**What to produce**
Nothing other than the lines from the one containing "Allover Leaf Runner" through the close of the entries below should be printed, each exactly.

----

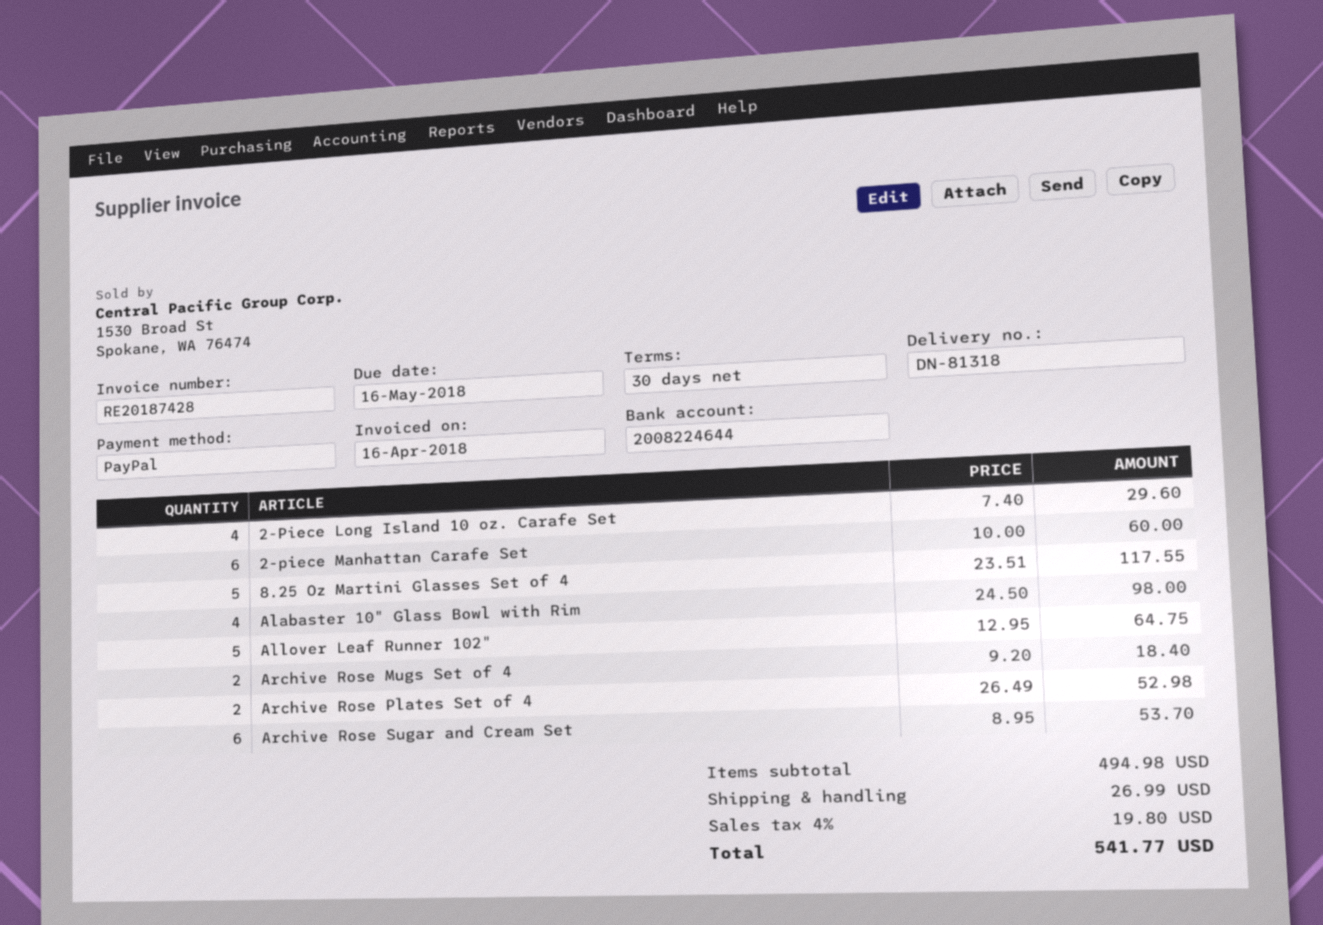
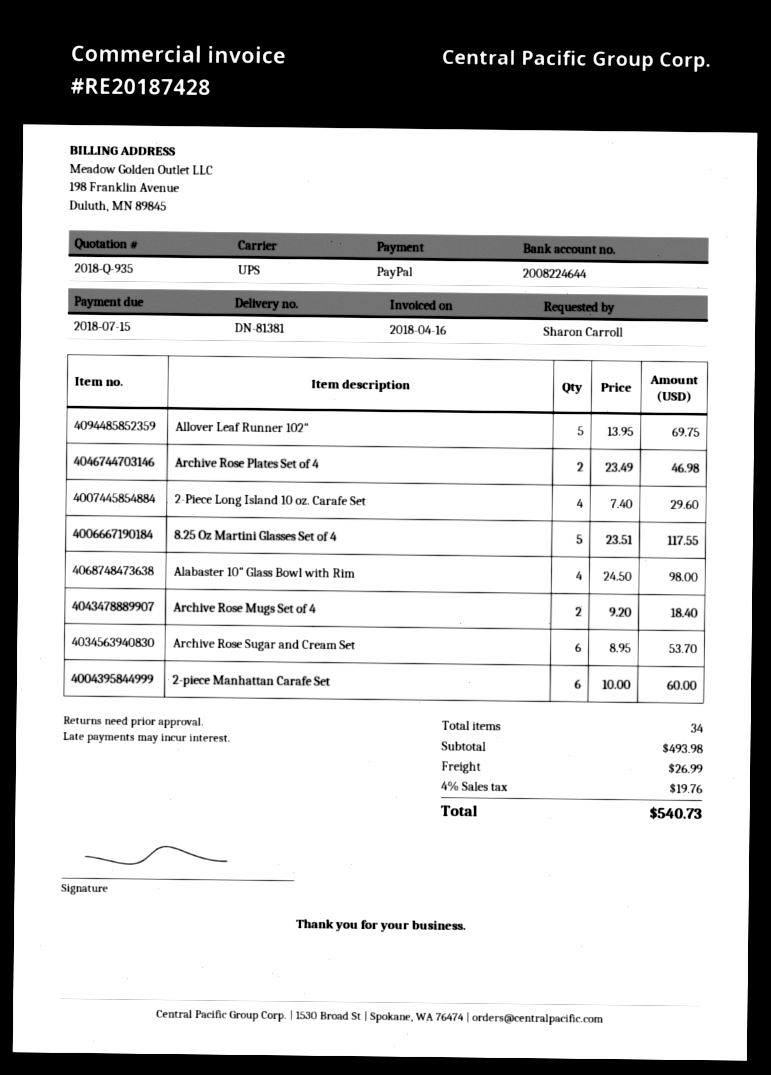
delivery note number: DN-81318 -> DN-81381
due date: 2018-05-16 -> 2018-07-15
Allover Leaf Runner 102": 5 x 12.95 = 64.75 -> 5 x 13.95 = 69.75
Archive Rose Plates Set of 4: 2 x 26.49 = 52.98 -> 2 x 23.49 = 46.98
subtotal: 494.98 -> 493.98
tax: 4% = 19.80 -> 4% = 19.76
total: 541.77 -> 540.73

----

**Result of this task**
Allover Leaf Runner 102": 5 x 12.95 = 64.75 -> 5 x 13.95 = 69.75
Archive Rose Plates Set of 4: 2 x 26.49 = 52.98 -> 2 x 23.49 = 46.98
subtotal: 494.98 -> 493.98
tax: 4% = 19.80 -> 4% = 19.76
total: 541.77 -> 540.73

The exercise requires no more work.